The economics are with the Real Madrid, barcelona, Manchester United and Liverpool because everyone wants to watch them on TV and that generates commercial income.

However, we do not live in a world where corporations get to entirely dictate events. Capitalism is regulated by the state and I find it difficult to believe that this will be allowed to happen. I think we played a watching brief but we joined them in the end.

I would have liked it had City resisted this but perhaps that is looking at this with a supporters eyes. One of our owners is an American investment trust. Our owners are in this for money.

There is now a complete disconnect between the ethics of the game and the economics and the biggest clubs as usual want the biggest piece of pie. I feel that national governments and regulators will not allow this to happen so I am surprised that City joined up. You don't join a doomed and politically damaging initiative but join we did.

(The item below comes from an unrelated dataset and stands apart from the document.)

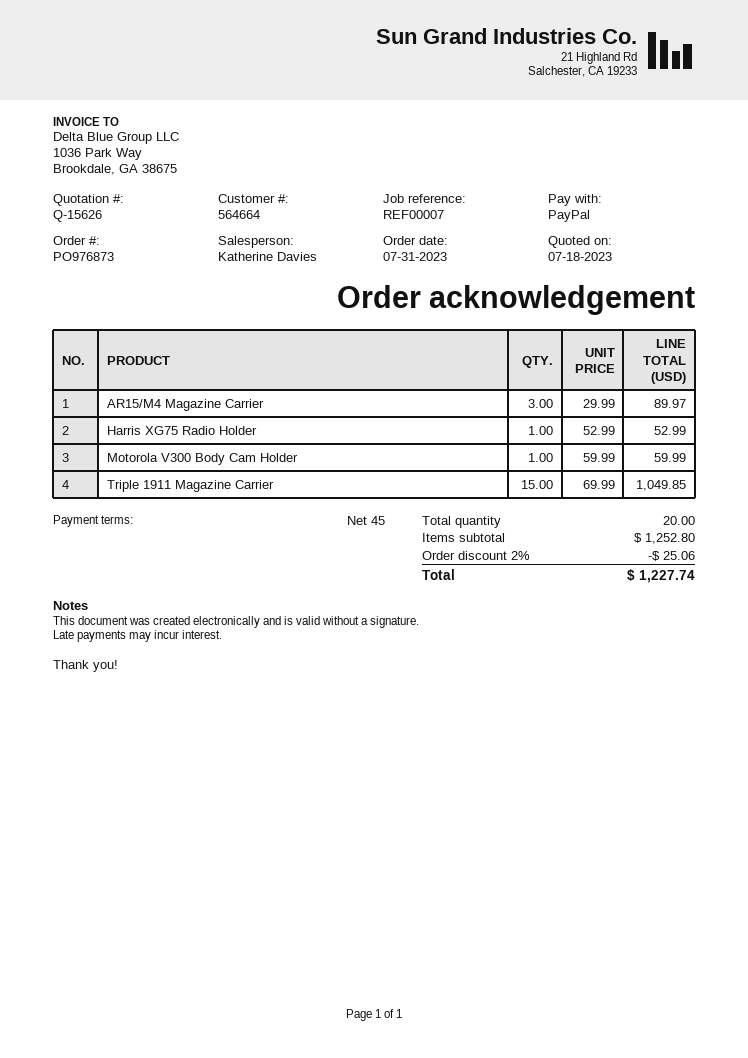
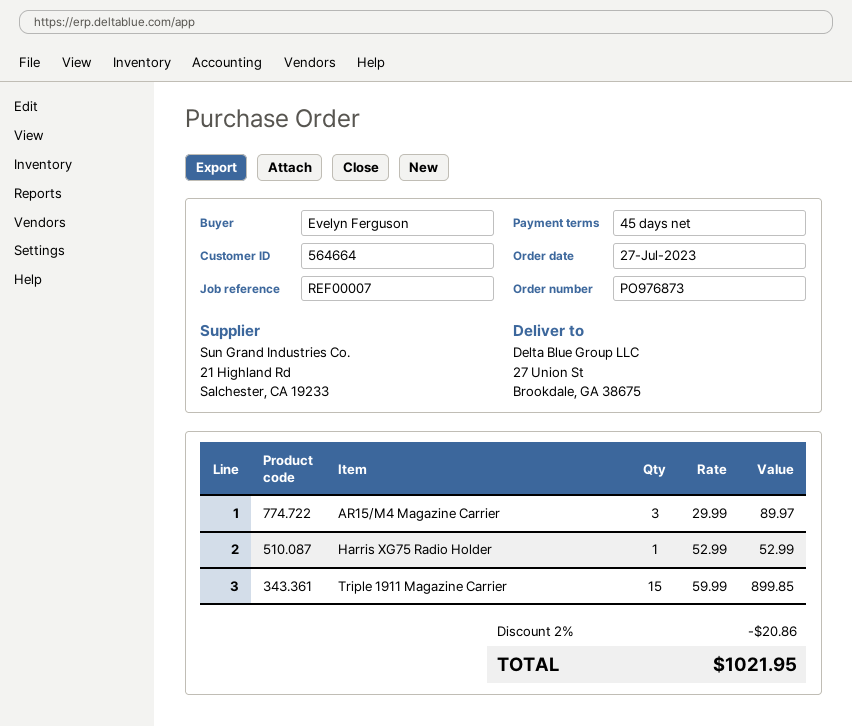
order date: 2023-07-31 -> 2023-07-27
Motorola V300 Body Cam Holder: 1 x 59.99 = 59.99 -> none
Triple 1911 Magazine Carrier: 15 x 69.99 = 1049.85 -> 15 x 59.99 = 899.85
discount: 2% = 25.06 -> 2% = 20.86
total: 1227.74 -> 1021.95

I very much doubt that there is anything governments / regulators can do to stop this.

People are already filling this thread and no doubt social media with all sorts of ill informed and over emotional nonsense.

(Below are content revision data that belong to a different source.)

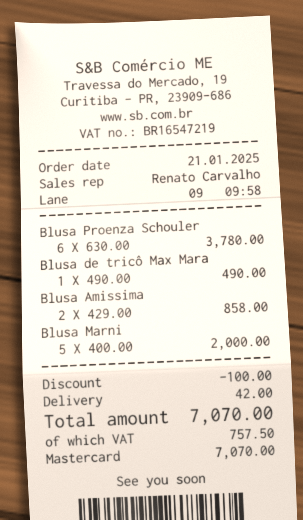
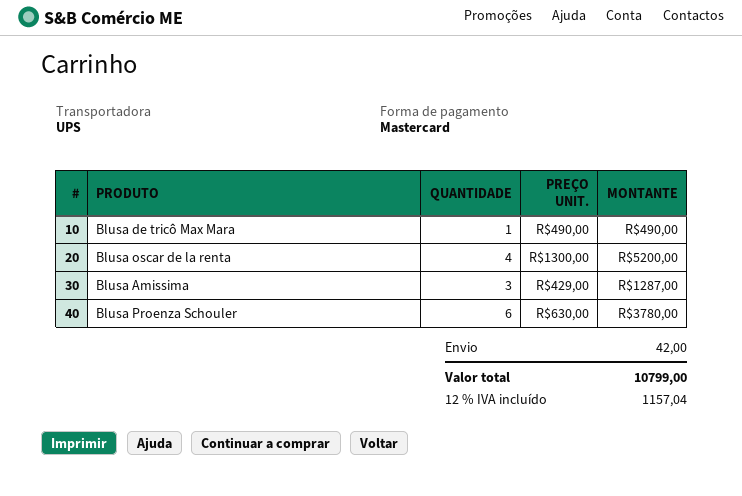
Blusa Amissima: 2 x 429.00 = 858.00 -> 3 x 429.00 = 1287.00
Blusa Marni: 5 x 400.00 = 2000.00 -> none
Blusa oscar de la renta: none -> 4 x 1300.00 = 5200.00
discount: 100.00 -> none
tax: 757.50 -> 1157.04
total: 7070.00 -> 10799.00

I'll keep reiterating that I am not in favour of this development but I have no doubt that if it goes ahead, and I think it probably will, City need to be involved.
 
It's the NBA or the NFL. They are decent competitions. They are crammed with awesome talent. The security of no relegation is huge in those scenarios.

Relegation/Promotion are part of the tradition of football but it's very risky.

Given where we are now I think football will thrive within this new structure in the long term just as well if not more than in the previous traditional structure.
 
The hysteria is getting comical. Why doesn't someone go and set themselves on fire outside the Etihad or something just to really make their point.

Off you go day Dave. Enjoy your Super League games. Just make sure you make as much noise as possible, as there won't be many there like you.

If you see someone setting themselves alight outisde the Etihad before the Super League match, don't worry about it. Just get yourself in the ground for kick off.
 
Absolute nonsense, and yet more frantic panic.
I wouldn't be so confident. The premiere league will likely think they're big enough to call the bluff of the clubs, to hammer home the message that participation in the ESL directly contravenes its entry criteria.

I'm certain this would make our club at least, think twice about it (although it seems with our late sign-up, that we're not 100% comfortable with the thing anyway).

The only question remains is, do the premiere league back themselves.
 
Agree with Pat Nevin here. They have all jumped on the train in case it leaves. Good chance the train doesn't leave.

"
The game does move on.

If you look at American football, they have a franchise system with very few clubs and very low risk, and I always thought there would be some people interested in that model.

As a business idea, I understand it, but I don’t particularly like it. It would make the rest of us feel like second-class citizens. There is no doubt it is worrying times but we have to wait until the proposals get out.

I think there is a lot of talking to be done.

I would have been shocked if they [Chelsea] had not signed up. From a business point of view, if they are not in that list and it goes ahead, they will be left behind.

I understand why the very biggest clubs are standing on the train at the moment not knowing if it's going to leave the platform or not."